*To do*
Look through the entries below and extract exactly the lines from the one containing "[236,322,278,331] residual -> (145, 647) none" through the one containing "[49,132,106,143] (check-box, ->", ends included.

*Given data*

============================================================

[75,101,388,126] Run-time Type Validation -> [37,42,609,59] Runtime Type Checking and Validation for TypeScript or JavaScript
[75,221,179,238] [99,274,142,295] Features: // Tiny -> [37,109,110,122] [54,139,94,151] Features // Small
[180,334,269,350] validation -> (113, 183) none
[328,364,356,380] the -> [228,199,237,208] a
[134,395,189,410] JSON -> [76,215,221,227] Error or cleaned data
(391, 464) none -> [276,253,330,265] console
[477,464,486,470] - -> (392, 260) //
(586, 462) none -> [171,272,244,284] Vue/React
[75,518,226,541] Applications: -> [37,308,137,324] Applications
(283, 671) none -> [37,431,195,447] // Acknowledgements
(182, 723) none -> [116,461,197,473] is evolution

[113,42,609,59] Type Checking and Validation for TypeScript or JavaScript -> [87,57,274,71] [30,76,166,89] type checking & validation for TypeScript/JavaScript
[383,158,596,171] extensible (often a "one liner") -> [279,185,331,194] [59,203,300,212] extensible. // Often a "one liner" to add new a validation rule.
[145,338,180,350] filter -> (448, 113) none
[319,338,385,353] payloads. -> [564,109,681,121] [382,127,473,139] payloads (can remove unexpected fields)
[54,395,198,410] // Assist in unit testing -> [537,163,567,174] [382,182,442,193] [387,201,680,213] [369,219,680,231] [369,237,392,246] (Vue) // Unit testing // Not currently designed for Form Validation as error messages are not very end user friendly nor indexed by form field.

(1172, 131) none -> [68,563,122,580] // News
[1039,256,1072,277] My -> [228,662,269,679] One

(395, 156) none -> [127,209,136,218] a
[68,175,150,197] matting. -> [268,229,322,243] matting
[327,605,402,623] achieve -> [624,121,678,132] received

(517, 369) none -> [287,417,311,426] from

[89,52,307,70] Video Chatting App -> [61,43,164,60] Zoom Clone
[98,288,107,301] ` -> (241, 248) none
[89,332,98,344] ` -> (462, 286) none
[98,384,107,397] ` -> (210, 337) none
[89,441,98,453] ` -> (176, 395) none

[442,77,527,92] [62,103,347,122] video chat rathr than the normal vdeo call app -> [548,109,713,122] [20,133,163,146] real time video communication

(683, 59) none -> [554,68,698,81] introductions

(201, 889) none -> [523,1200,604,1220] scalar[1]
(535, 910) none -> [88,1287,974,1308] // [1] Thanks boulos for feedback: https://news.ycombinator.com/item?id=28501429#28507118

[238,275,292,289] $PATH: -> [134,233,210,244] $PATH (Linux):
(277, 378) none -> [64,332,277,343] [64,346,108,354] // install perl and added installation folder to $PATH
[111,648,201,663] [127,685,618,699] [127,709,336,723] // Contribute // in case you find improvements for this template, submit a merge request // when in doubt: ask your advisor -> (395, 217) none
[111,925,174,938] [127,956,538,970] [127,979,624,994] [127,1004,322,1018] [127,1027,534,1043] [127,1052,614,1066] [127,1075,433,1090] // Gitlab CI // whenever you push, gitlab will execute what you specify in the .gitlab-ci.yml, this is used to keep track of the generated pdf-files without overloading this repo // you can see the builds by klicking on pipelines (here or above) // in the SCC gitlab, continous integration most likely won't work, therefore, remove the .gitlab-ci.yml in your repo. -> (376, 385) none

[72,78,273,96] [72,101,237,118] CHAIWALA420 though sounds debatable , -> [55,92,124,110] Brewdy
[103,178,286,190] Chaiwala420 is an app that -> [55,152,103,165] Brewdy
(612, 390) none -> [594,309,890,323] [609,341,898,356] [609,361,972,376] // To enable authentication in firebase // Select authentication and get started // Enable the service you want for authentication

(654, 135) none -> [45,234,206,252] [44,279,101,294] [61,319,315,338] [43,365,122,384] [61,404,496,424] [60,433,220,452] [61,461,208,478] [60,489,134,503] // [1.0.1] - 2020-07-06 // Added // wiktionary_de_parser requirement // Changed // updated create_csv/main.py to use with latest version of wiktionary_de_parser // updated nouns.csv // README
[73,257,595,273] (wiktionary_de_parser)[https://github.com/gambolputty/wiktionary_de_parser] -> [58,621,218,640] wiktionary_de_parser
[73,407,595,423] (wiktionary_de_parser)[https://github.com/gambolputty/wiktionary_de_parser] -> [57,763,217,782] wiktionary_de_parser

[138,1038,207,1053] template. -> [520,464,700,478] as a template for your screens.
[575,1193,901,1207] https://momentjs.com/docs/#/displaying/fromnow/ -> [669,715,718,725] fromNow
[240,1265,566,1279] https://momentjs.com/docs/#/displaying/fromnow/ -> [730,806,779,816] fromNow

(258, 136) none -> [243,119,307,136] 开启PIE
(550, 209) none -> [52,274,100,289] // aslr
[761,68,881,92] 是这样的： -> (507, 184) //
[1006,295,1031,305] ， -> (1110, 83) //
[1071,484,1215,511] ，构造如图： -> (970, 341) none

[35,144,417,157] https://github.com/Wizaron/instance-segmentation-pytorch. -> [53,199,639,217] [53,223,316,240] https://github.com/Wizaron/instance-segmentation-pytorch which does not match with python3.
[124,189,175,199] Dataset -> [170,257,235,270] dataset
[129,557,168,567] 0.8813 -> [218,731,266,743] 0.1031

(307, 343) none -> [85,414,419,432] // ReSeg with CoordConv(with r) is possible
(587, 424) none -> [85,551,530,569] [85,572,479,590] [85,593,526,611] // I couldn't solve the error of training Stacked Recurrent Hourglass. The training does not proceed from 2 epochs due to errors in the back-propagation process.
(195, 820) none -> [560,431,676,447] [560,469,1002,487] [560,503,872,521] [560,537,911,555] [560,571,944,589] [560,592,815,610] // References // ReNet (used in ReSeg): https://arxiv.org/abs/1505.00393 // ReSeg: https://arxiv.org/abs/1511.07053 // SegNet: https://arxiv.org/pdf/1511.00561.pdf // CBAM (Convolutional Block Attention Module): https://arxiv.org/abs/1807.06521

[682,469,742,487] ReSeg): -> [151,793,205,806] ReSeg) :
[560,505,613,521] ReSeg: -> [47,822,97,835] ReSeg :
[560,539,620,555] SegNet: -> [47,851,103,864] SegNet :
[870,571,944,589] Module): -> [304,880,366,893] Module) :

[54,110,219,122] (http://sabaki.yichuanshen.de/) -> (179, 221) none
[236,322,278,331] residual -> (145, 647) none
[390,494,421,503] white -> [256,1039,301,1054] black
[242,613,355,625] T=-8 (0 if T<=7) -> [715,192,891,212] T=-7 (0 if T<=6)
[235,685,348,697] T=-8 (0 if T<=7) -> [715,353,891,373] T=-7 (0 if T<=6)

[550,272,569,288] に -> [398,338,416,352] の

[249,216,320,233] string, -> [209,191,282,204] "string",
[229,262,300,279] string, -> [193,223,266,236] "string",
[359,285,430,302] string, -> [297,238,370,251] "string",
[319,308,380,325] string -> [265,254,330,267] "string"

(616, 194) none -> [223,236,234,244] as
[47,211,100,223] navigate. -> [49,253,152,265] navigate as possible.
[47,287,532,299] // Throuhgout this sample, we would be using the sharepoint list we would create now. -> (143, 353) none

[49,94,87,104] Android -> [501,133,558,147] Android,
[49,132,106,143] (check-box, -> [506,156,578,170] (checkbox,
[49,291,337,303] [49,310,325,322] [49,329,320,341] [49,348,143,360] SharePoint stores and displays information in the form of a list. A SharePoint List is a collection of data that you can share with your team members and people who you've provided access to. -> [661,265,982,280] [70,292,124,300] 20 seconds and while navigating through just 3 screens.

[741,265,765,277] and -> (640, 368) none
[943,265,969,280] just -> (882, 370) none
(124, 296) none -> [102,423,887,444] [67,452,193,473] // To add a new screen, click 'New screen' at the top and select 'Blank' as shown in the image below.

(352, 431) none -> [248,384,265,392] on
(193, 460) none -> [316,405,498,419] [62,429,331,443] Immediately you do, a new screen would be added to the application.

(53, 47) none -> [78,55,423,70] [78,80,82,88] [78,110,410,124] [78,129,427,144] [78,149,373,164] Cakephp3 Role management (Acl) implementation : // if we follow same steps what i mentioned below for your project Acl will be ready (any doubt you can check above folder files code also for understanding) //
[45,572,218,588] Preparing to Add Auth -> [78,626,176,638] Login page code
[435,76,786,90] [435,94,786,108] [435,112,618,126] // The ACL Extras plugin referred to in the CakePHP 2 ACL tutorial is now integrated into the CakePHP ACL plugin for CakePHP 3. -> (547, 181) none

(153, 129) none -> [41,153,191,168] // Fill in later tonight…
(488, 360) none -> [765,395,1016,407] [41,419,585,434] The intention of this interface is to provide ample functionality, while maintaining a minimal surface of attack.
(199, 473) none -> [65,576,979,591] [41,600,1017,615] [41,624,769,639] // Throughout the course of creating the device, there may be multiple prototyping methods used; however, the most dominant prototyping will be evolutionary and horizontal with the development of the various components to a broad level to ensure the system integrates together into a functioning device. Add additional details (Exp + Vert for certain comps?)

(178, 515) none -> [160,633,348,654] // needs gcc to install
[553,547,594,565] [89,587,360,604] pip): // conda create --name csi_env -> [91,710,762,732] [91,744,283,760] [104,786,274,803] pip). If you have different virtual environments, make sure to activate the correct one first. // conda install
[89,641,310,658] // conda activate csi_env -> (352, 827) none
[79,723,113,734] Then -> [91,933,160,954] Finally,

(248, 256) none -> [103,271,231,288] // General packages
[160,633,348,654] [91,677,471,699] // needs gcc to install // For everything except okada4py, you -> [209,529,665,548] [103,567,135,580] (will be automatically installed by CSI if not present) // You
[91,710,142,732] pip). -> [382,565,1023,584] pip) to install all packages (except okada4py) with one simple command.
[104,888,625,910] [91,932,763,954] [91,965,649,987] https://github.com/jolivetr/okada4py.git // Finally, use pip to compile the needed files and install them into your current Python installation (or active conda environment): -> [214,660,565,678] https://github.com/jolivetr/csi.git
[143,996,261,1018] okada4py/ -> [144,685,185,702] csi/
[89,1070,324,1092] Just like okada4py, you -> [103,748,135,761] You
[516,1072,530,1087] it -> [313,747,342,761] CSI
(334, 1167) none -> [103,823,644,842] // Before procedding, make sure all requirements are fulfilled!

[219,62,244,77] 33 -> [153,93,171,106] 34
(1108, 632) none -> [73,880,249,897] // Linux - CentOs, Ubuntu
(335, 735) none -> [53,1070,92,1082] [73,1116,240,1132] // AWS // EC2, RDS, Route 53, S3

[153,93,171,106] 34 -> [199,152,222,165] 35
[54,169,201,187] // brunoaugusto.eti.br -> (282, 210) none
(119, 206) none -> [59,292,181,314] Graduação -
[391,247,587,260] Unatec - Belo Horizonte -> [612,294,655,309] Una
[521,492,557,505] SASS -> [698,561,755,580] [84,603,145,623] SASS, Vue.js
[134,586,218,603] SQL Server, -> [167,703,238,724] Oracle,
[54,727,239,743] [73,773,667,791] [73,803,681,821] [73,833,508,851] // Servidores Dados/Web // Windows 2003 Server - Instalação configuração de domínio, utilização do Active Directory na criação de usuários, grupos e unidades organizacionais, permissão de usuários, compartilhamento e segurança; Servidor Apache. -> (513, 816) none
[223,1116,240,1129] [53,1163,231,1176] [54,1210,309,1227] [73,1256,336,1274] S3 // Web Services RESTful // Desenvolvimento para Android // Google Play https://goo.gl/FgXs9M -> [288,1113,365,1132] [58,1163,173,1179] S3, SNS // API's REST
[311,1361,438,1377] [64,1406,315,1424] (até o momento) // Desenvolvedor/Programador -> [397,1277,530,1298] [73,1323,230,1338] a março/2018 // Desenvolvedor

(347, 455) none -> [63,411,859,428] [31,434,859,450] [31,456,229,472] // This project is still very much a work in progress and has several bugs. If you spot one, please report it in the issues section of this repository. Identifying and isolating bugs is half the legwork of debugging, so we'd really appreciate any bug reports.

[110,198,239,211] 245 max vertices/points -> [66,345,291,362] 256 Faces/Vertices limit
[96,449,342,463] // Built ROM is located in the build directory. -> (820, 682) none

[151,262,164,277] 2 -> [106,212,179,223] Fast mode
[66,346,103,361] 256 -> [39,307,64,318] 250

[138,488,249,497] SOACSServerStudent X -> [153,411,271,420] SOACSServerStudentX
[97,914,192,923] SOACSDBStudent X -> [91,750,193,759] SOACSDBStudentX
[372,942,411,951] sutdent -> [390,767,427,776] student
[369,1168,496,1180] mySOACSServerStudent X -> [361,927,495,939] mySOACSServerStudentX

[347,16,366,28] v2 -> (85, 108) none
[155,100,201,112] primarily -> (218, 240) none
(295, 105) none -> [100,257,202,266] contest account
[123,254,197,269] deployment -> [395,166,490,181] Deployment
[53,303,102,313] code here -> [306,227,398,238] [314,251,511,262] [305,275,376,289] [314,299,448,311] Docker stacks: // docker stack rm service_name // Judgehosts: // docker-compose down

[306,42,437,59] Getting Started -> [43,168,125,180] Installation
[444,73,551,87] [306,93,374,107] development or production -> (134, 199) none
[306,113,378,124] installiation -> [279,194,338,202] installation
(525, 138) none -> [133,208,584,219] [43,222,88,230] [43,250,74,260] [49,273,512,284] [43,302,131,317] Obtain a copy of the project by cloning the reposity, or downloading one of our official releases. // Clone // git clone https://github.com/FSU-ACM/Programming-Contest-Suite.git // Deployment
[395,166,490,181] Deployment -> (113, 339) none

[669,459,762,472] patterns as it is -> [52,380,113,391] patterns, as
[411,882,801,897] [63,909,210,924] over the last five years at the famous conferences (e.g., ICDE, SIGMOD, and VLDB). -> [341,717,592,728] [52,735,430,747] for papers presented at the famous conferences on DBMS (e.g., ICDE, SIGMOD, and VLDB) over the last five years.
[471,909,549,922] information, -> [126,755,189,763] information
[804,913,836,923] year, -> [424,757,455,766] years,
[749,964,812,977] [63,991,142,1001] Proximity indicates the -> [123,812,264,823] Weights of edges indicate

============================================================

*Response to the exercise*
[236,322,278,331] residual -> (145, 647) none
[390,494,421,503] white -> [256,1039,301,1054] black
[242,613,355,625] T=-8 (0 if T<=7) -> [715,192,891,212] T=-7 (0 if T<=6)
[235,685,348,697] T=-8 (0 if T<=7) -> [715,353,891,373] T=-7 (0 if T<=6)

[550,272,569,288] に -> [398,338,416,352] の

[249,216,320,233] string, -> [209,191,282,204] "string",
[229,262,300,279] string, -> [193,223,266,236] "string",
[359,285,430,302] string, -> [297,238,370,251] "string",
[319,308,380,325] string -> [265,254,330,267] "string"

(616, 194) none -> [223,236,234,244] as
[47,211,100,223] navigate. -> [49,253,152,265] navigate as possible.
[47,287,532,299] // Throuhgout this sample, we would be using the sharepoint list we would create now. -> (143, 353) none

[49,94,87,104] Android -> [501,133,558,147] Android,
[49,132,106,143] (check-box, -> [506,156,578,170] (checkbox,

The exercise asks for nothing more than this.